◆ **PROBLEM STATEMENT**:
Here are some entries. Print them exactly as they are.

Records from a dataset:

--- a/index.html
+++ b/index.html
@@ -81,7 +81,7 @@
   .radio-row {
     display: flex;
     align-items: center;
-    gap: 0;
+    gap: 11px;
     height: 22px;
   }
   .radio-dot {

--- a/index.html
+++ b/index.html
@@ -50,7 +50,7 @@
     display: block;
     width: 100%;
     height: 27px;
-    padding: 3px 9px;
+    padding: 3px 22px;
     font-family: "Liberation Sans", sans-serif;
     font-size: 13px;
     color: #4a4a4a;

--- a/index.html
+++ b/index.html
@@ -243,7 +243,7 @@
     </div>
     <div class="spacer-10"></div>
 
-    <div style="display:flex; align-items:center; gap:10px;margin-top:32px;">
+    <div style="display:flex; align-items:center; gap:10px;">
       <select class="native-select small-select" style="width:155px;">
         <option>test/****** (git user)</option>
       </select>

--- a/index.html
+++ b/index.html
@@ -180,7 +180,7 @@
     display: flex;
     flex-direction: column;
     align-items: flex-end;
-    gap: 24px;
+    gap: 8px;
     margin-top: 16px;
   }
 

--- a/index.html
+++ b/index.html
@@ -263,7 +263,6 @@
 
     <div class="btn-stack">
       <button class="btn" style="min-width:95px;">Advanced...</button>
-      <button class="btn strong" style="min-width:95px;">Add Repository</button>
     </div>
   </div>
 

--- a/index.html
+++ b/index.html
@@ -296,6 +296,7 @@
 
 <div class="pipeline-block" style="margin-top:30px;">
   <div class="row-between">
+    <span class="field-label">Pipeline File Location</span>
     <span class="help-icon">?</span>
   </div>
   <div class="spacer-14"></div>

◆ **RESULT**:
--- a/index.html
+++ b/index.html
@@ -81,7 +81,7 @@
   .radio-row {
     display: flex;
     align-items: center;
-    gap: 0;
+    gap: 11px;
     height: 22px;
   }
   .radio-dot {

--- a/index.html
+++ b/index.html
@@ -50,7 +50,7 @@
     display: block;
     width: 100%;
     height: 27px;
-    padding: 3px 9px;
+    padding: 3px 22px;
     font-family: "Liberation Sans", sans-serif;
     font-size: 13px;
     color: #4a4a4a;

--- a/index.html
+++ b/index.html
@@ -243,7 +243,7 @@
     </div>
     <div class="spacer-10"></div>
 
-    <div style="display:flex; align-items:center; gap:10px;margin-top:32px;">
+    <div style="display:flex; align-items:center; gap:10px;">
       <select class="native-select small-select" style="width:155px;">
         <option>test/****** (git user)</option>
       </select>

--- a/index.html
+++ b/index.html
@@ -180,7 +180,7 @@
     display: flex;
     flex-direction: column;
     align-items: flex-end;
-    gap: 24px;
+    gap: 8px;
     margin-top: 16px;
   }
 

--- a/index.html
+++ b/index.html
@@ -263,7 +263,6 @@
 
     <div class="btn-stack">
       <button class="btn" style="min-width:95px;">Advanced...</button>
-      <button class="btn strong" style="min-width:95px;">Add Repository</button>
     </div>
   </div>
 

--- a/index.html
+++ b/index.html
@@ -296,6 +296,7 @@
 
 <div class="pipeline-block" style="margin-top:30px;">
   <div class="row-between">
+    <span class="field-label">Pipeline File Location</span>
     <span class="help-icon">?</span>
   </div>
   <div class="spacer-14"></div>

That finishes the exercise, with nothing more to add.